406 – Seasonal Time Series, Goodness-of-Fit, and Unit Root
New Results on Linear Filters Minimizing Phase-Shift for Seasonal Adjustment
Michel Grun-Rehomme
Fabien Guggemos
Insee
Dominique Ladiray
INSEE
Moving averages or linear filters are ubiquitous in seasonal adjustment and business cycle extraction methods. For example, software packages like X-12-Arima or Tramo-Seats use Henderson's and composite moving averages to estimate the main components of a time series, notably by accounting for forecasts obtained from an ARIMA modelling. When estimating the most recent points, all these methods must rely on asymmetric filters, whose main drawback is to induce phase shift effects that usually impact the real-time estimation of turning points. Here, we first propose a timeliness criterion included in a global procedure to compute moving averages minimizing the phase shift.

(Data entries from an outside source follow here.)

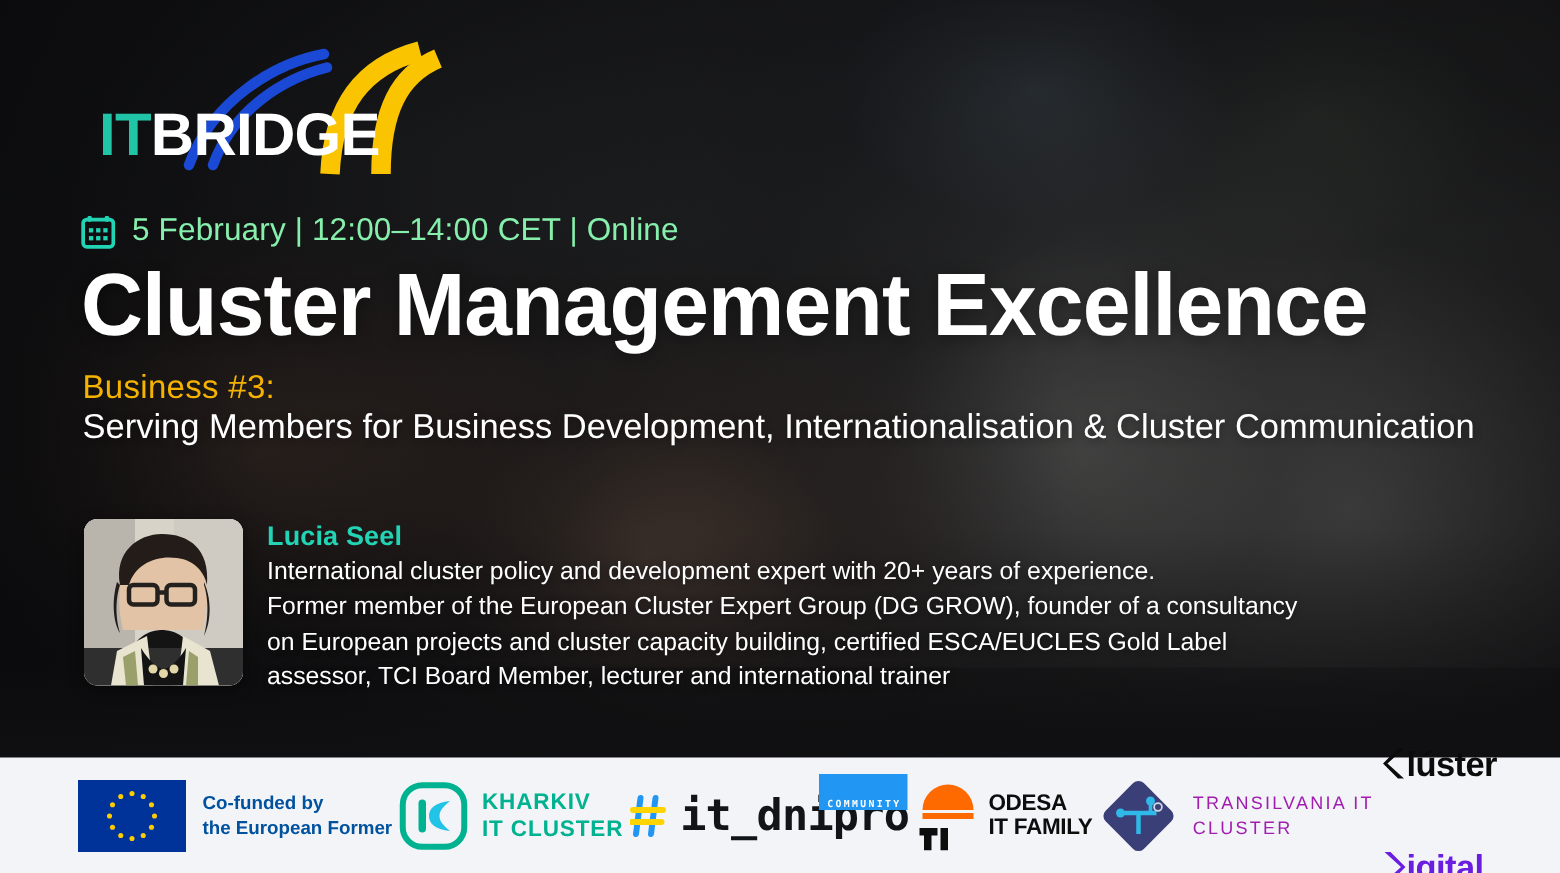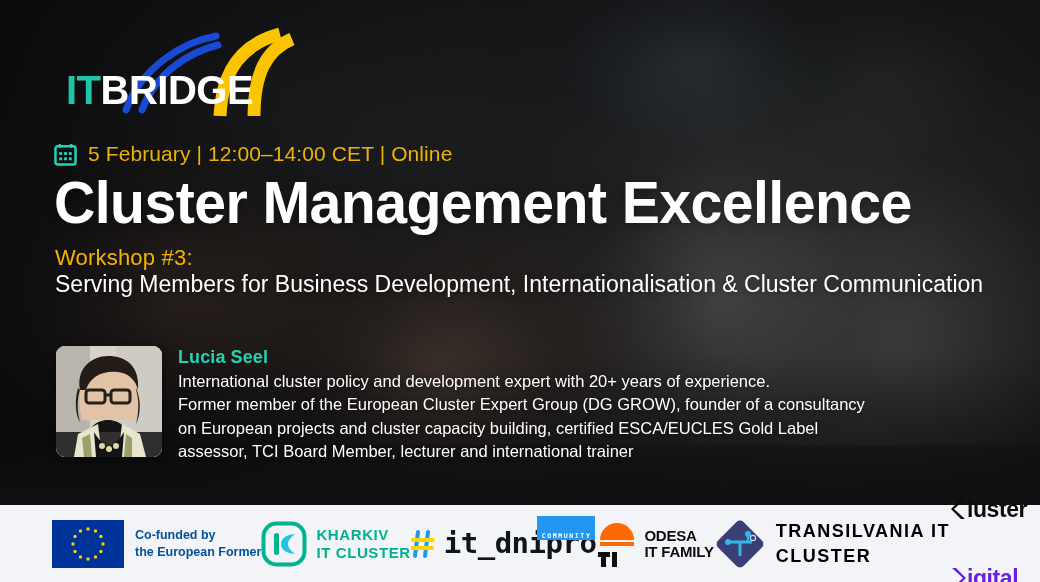--- a/index.html
+++ b/index.html
@@ -59,7 +59,7 @@
     display: flex; align-items: center; gap: 11px;
   }
   .dateline-text {
-    color: #eab308; font-size: 21px; font-weight: 400;
+    color: #86efac; font-size: 21px; font-weight: 400;
     letter-spacing: 0.1px; white-space: nowrap;
   }
 

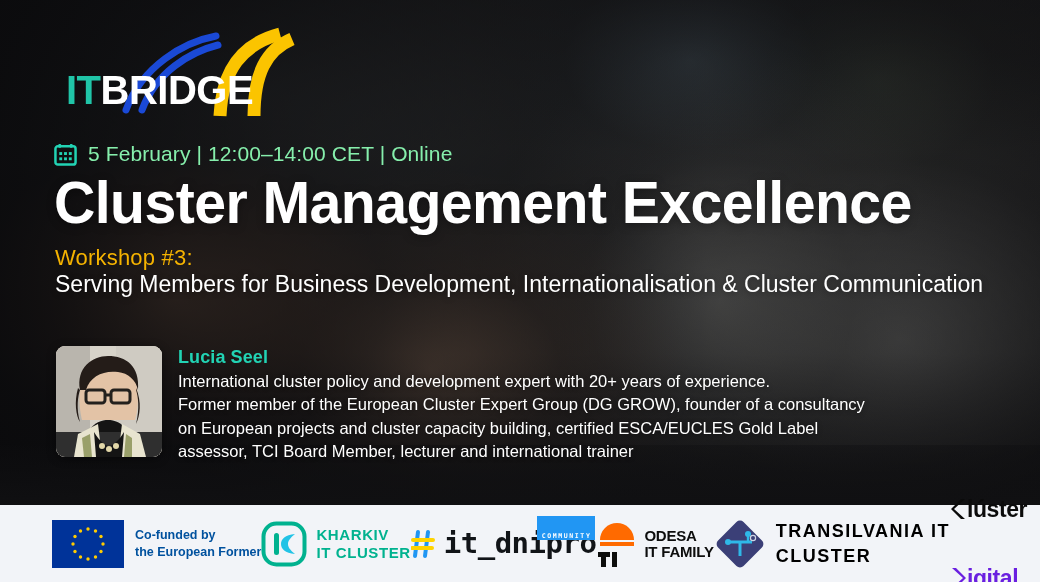--- a/index.html
+++ b/index.html
@@ -205,7 +205,7 @@
 
     <div class="title">Cluster Management Excellence</div>
 
-    <div class="workshop-label">Workshop #3:</div>
+    <div class="workshop-label">Business #3:</div>
     <div class="workshop-desc">Serving Members for Business Development,
 Internationalisation &amp; Cluster Communication</div>
 

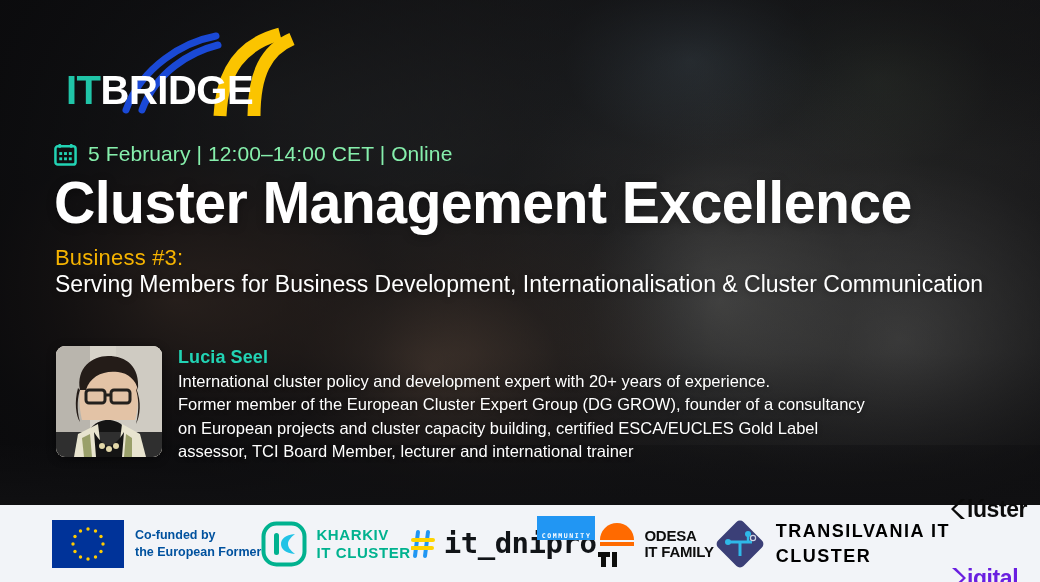--- a/index.html
+++ b/index.html
@@ -158,7 +158,7 @@
   
   .trans { gap: 10px; }
   .trans-text {
-    color: #000000; font-size: 18px; font-weight: 700;
+    color: #a21caf; font-size: 12px; font-weight: 400;
     letter-spacing: 1.5px; line-height: 1.35; white-space: pre-line;
   }
   

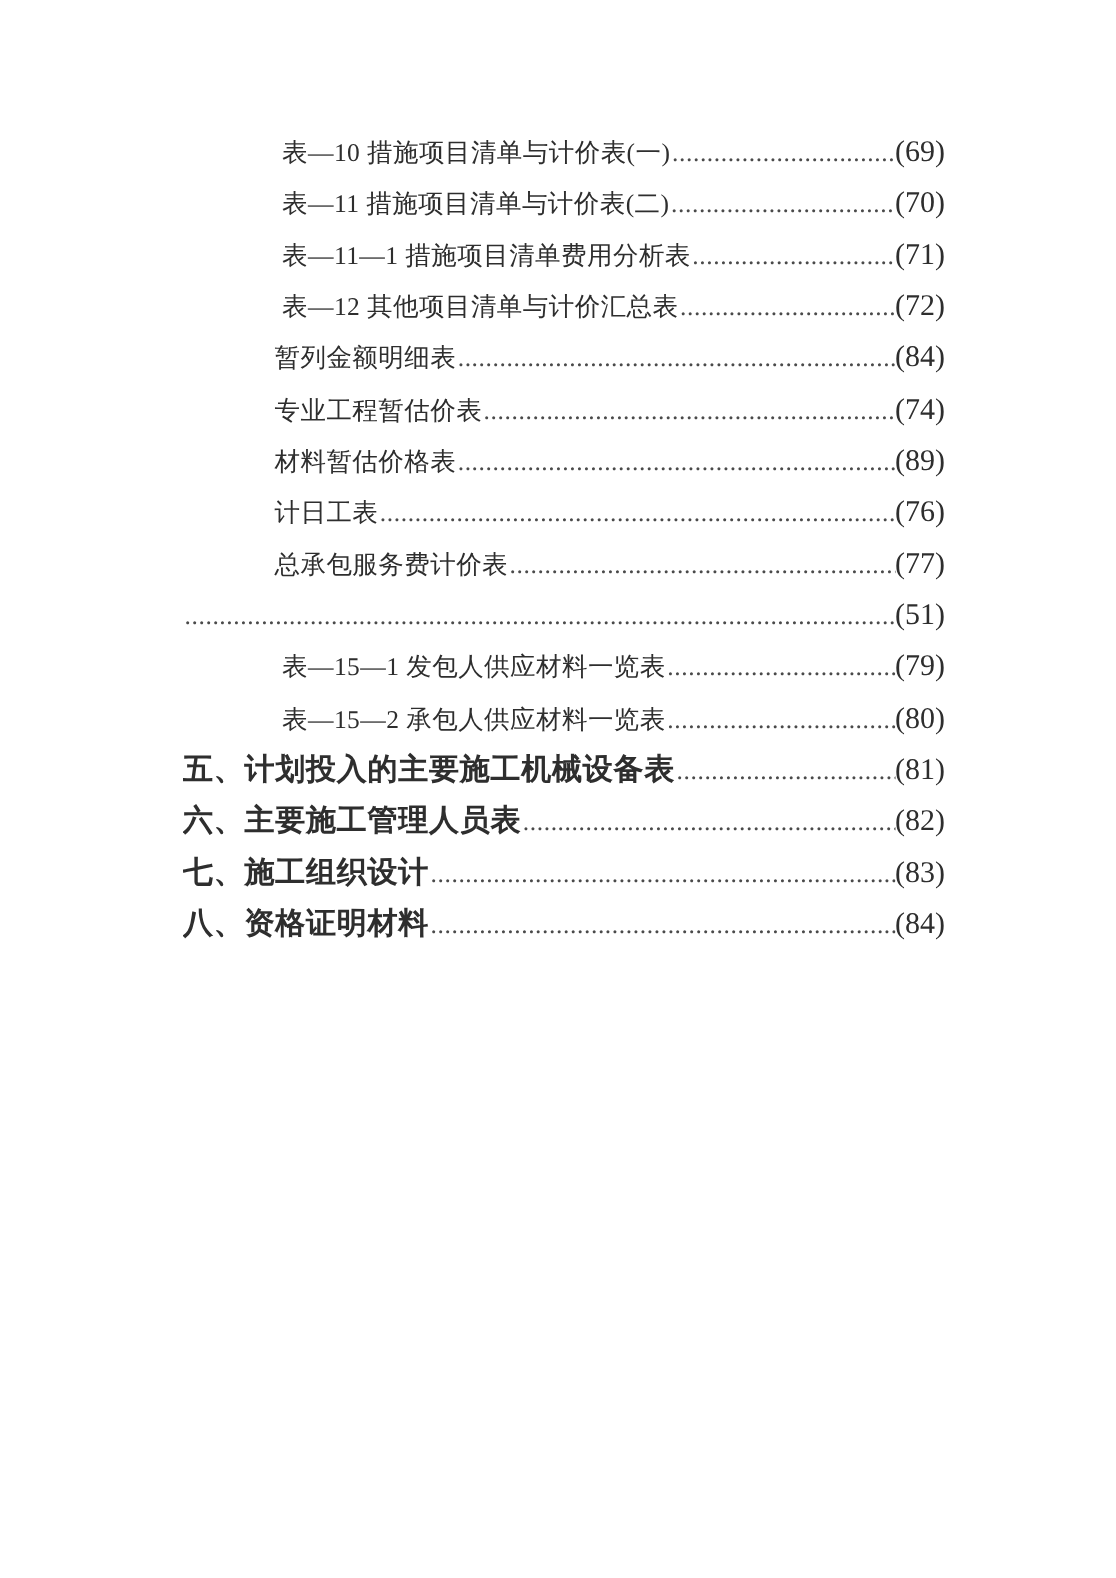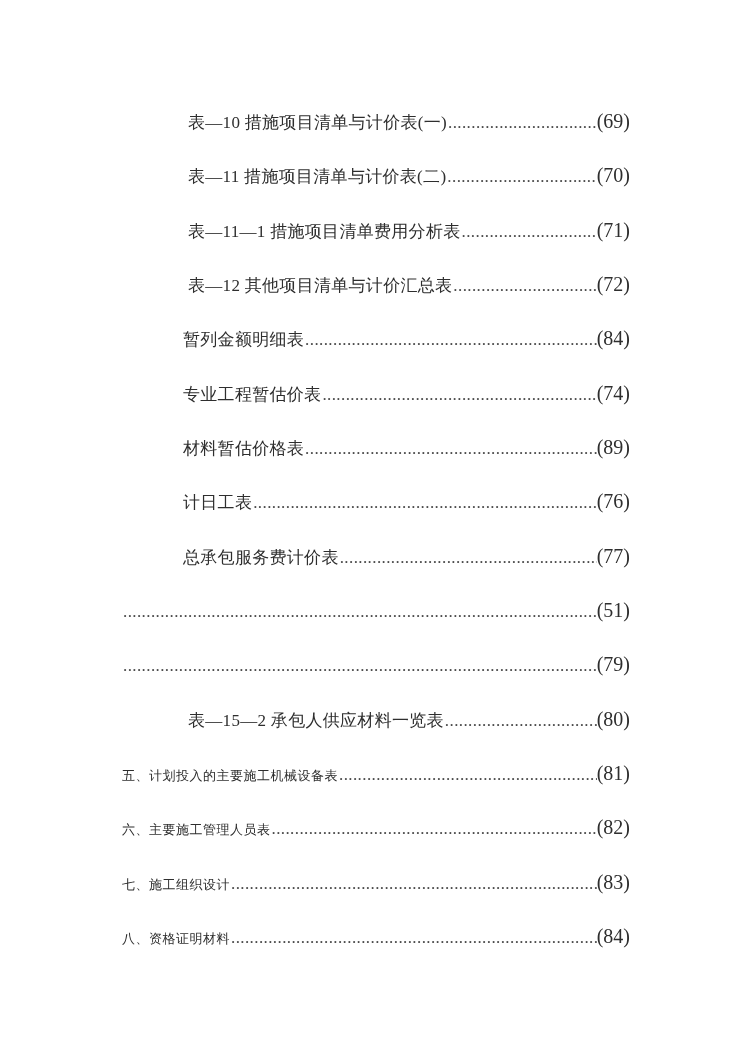--- a/index.html
+++ b/index.html
@@ -31,7 +31,6 @@
     align-items: baseline;
     height: 34.35px;
     overflow: hidden;
-    margin-top: 20px;
   }
   .toc-row > span {
     line-height: 34.35px;

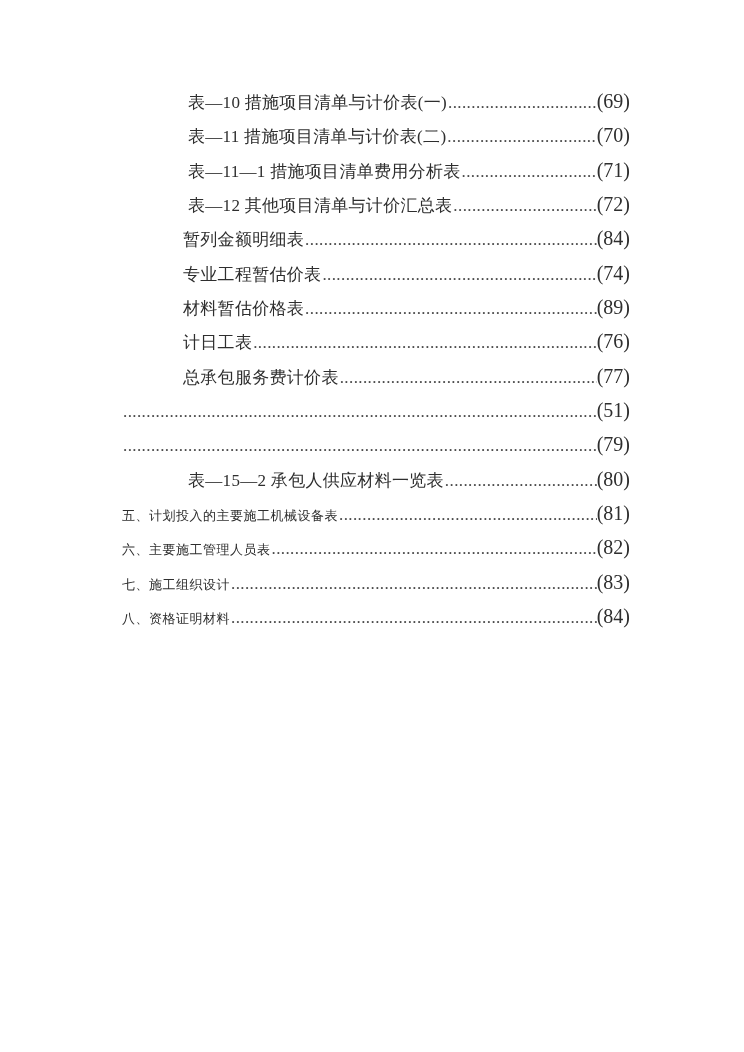--- a/index.html
+++ b/index.html
@@ -117,6 +117,7 @@
     <span class="toc-page">(51)</span>
   </div>
       <div class="toc-row lvl-table">
+    <span class="toc-title">表—15—1 发包人供应材料一览表</span>
     <span class="toc-leader">........................................................................................................................</span>
     <span class="toc-page">(79)</span>
   </div>

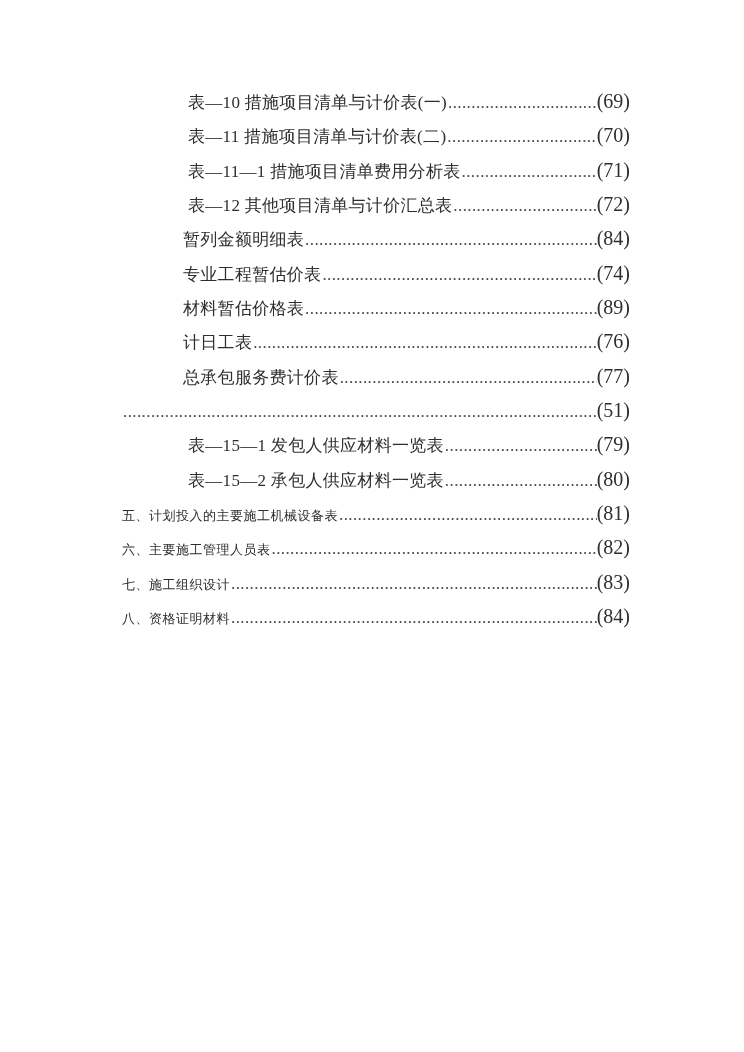--- a/index.html
+++ b/index.html
@@ -45,8 +45,8 @@
   .lvl-plain .toc-title { padding-left: 61px; }
   .lvl-top .toc-title {
     padding-left: 0;
-    font-size: 13px;
-    font-weight: 400;
+    font-size: 20px;
+    font-weight: 700;
     letter-spacing: 0.5px;
   }
   .toc-leader {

Second, by drawing up a general unifying framework, we get a theoretical link between this way of designing moving averages, the filters based on minimized revisions purposes and a recently developed data-driven procedure called the Generalized Direct Filter Approach. Consequently, we also show that the results obtained for moving averages can be easily extended to any kind of linear filters, like the Hodrick-Prescott filter. Empirical results and comparisons on real time series data will be eventually presented.